Work item -
Filter on the word "Kawaii": copy each matching line from the listing below.

Task input -

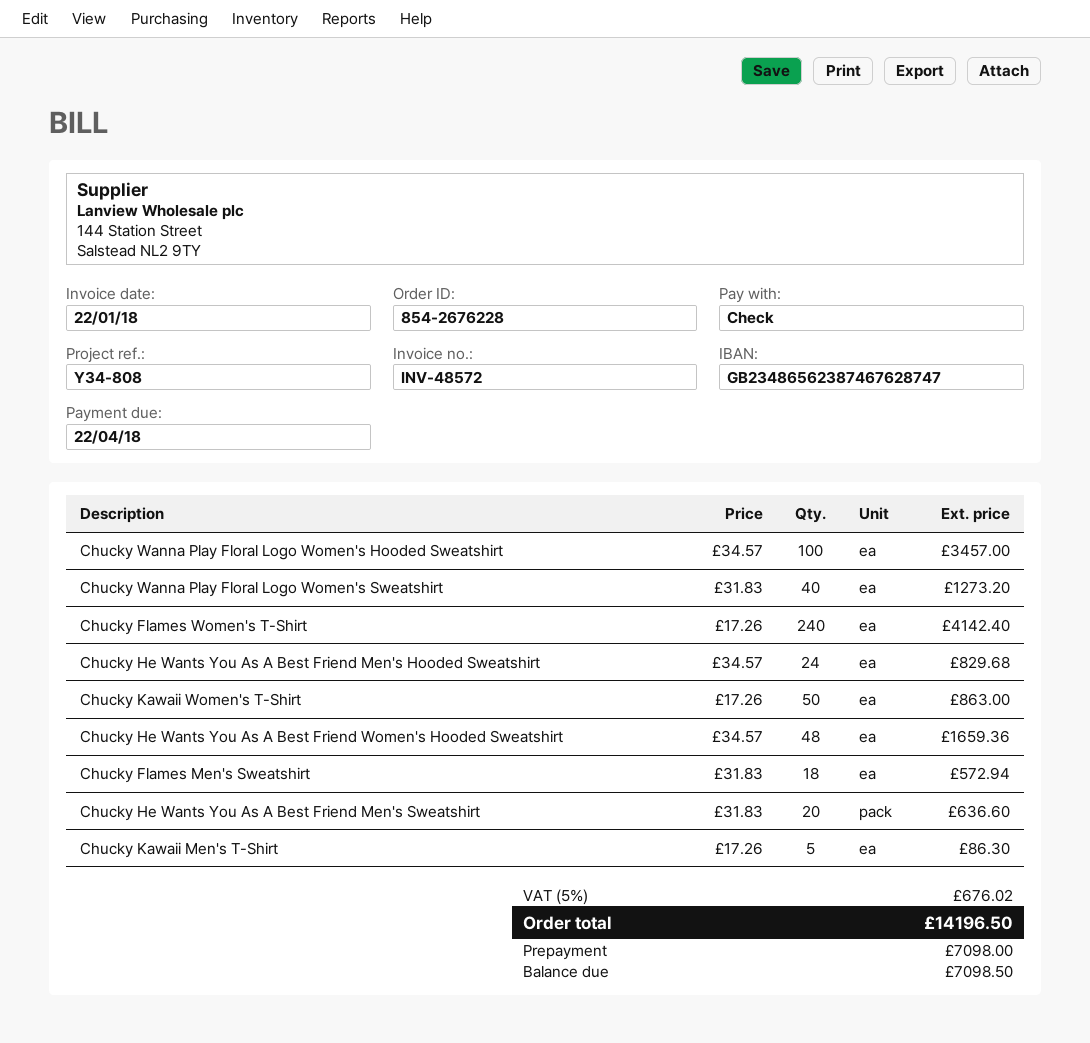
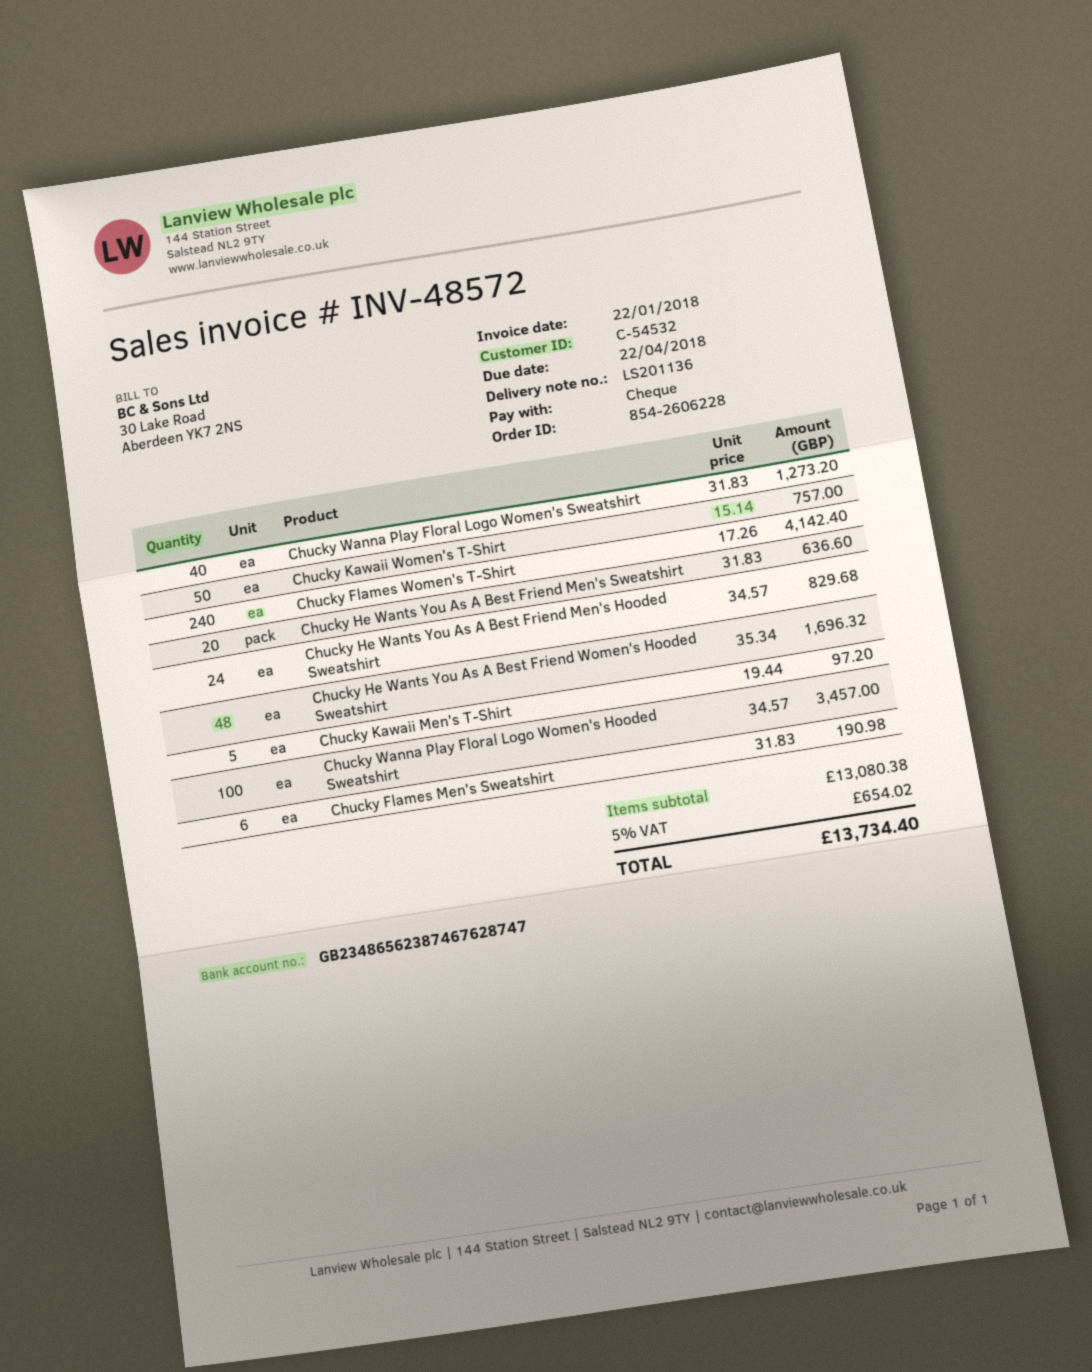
order number: 854-2676228 -> 854-2606228
Chucky Kawaii Women's T-Shirt: 50 x 17.26 = 863.00 -> 50 x 15.14 = 757.00
Chucky He Wants You As A Best Friend Women's Hooded Sweatshirt: 48 x 34.57 = 1659.36 -> 48 x 35.34 = 1696.32
Chucky Flames Men's Sweatshirt: 18 x 31.83 = 572.94 -> 6 x 31.83 = 190.98
Chucky Kawaii Men's T-Shirt: 5 x 17.26 = 86.30 -> 5 x 19.44 = 97.20
tax: 5% = 676.02 -> 5% = 654.02
total: 14196.50 -> 13734.40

Problem solution -
Chucky Kawaii Women's T-Shirt: 50 x 17.26 = 863.00 -> 50 x 15.14 = 757.00
Chucky Kawaii Men's T-Shirt: 5 x 17.26 = 86.30 -> 5 x 19.44 = 97.20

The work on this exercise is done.